= David Ampofo =

Ghanaian journalist, communications expert and social entrepreneur

David Ampofo (born 14 June 1961) is a Ghanaian journalist, broadcaster, communications expert and author. He is the founder of Channel Two Communications.

== Early life and education ==
Ampofo was born at Takoradi in the Western Region of Ghana. He attended the Takoradi International School. In 1972, on completion of his Common Entrance exam, he began his secondary school education at St. John's School, Sekondi run by the Brothers of the Holy Cross from the USA. In 1982, he won a Ghana Government scholarship to pursue his university education in Cuba at the elite political leadership school Escuela Nico Lopez.

In 1990 he won the Flagship Britannia Award to pursue a Masters degree in journalism at the University of Wales.

== Career ==
Ampofo began his journalism career at the Ghana Broadcasting Corporation in 1986. In 1987 he was named Best Television Reporter and in 1988 he was named Ghanaian Journalist of the Year, for which he visited the UK as a guest of the Foreign Office. Whilst in the UK he also interned with The Observer and public affairs firms Hill and Knowlton and Walter Judds. Between 1987 and 1992, he was the host of Searchlight, a prime-time news and current affairs programme, and had many interviews with several world leaders, including Nelson Mandela, Yasser Arafat, Kenneth Kaunda and Sam Nujoma. He was a Presidential Correspondent and travelled extensively with Jerry Rawlings.

He was a correspondent for CNN's World Report and in 1990 the Columbia Journalism Review did a piece on outstanding foreign correspondents in which Ampofo was named. In 1991, he spent three months as an intern with CBS News in New York City.

Ampofo left the Ghana Broadcasting Corporation in 1992 and founded Channel Two Communications, a public relations consultancy. He launched the television show Time with David in 1995 and has conducted over 500 television interviews. He is a filmmaker and has produced over 200 promotional documentaries and investigative reports. He has also served as Public Affairs Counsel for notable organizations and personalities including former CEO of Ashanti Goldfields, Sam Jonah and Dr Papa Kwesi Nduom, a leading Ghanaian entrepreneur and Presidential candidate.

The editorial pieces produced by Channel Two Communications are as follows:

- Time with David - talk show.

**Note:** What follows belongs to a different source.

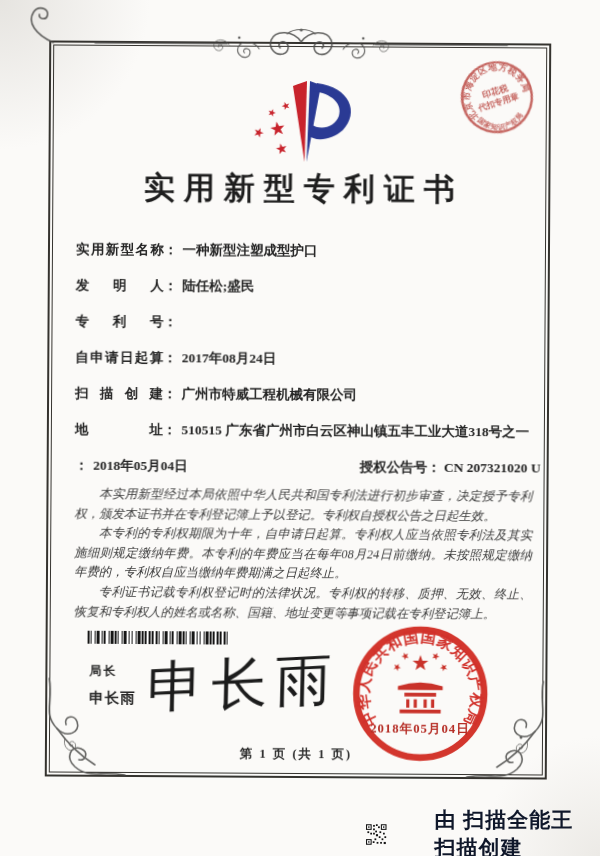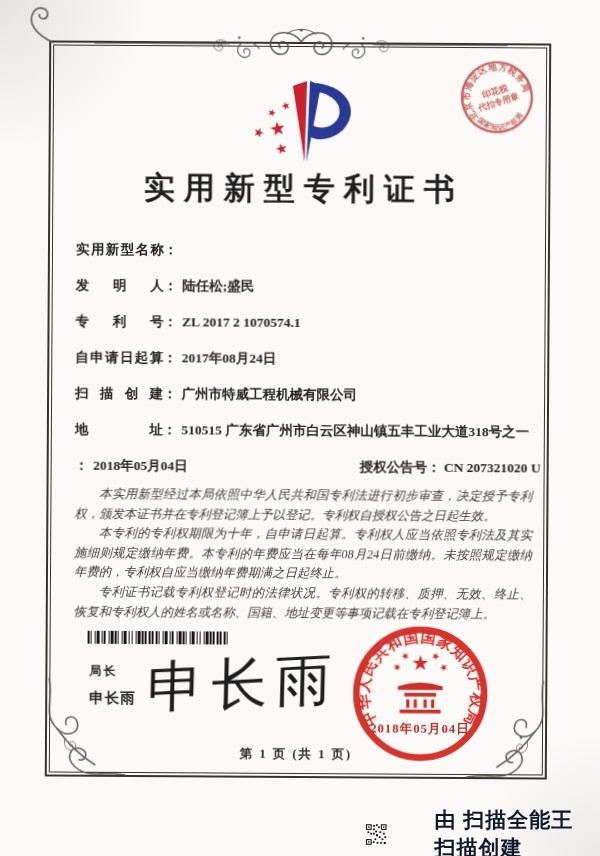"一种新型注塑成型护口" span.fvalue { html: none -> <span>一种新型注塑成型护口</span> }
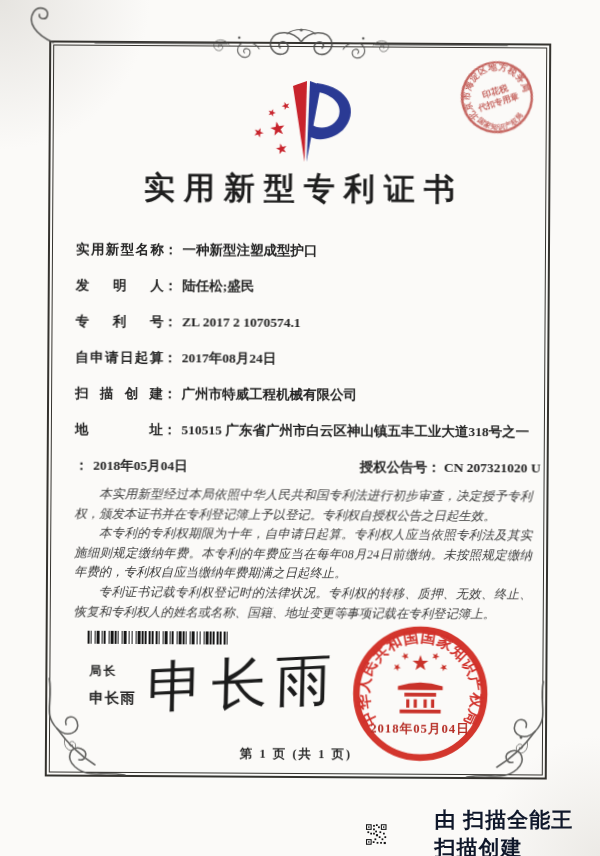"ZL 2017 2 1070574.1" span.fvalue { html: <span>ZL 2017 2 1070574.1</span> -> none }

Created in 1995, it is a series of interviews with politicians, influential businessmen and leading thinkers.
- Special Report - a series of documentaries aimed at providing insight into the social challenges that Ghanaians confront.
- Business Report - a series of documentaries that showcase the different challenges facing the business sector and provide insight into Ghana's business climate.
In 1995 he was selected as Africa correspondent for M-Net's actuality programme Carte Blanche.

Ampofo currently serves as the chief executive officer of the Ghana Upstream Petroleum Chamber, where he leads the strategic direction of the country’s upstream oil and gas industry and serves as a bridge between industry operators, government, regulators, and the public.

== Family ==
Ampofo is one of eight siblings. His father, Thomas Edward Ampofo, worked with the Forestry Department and retired as the Chief Inspector of Timber. Ampofo is married to Sylvia Dadzie and they have three children. He also has two older children from his first marriage.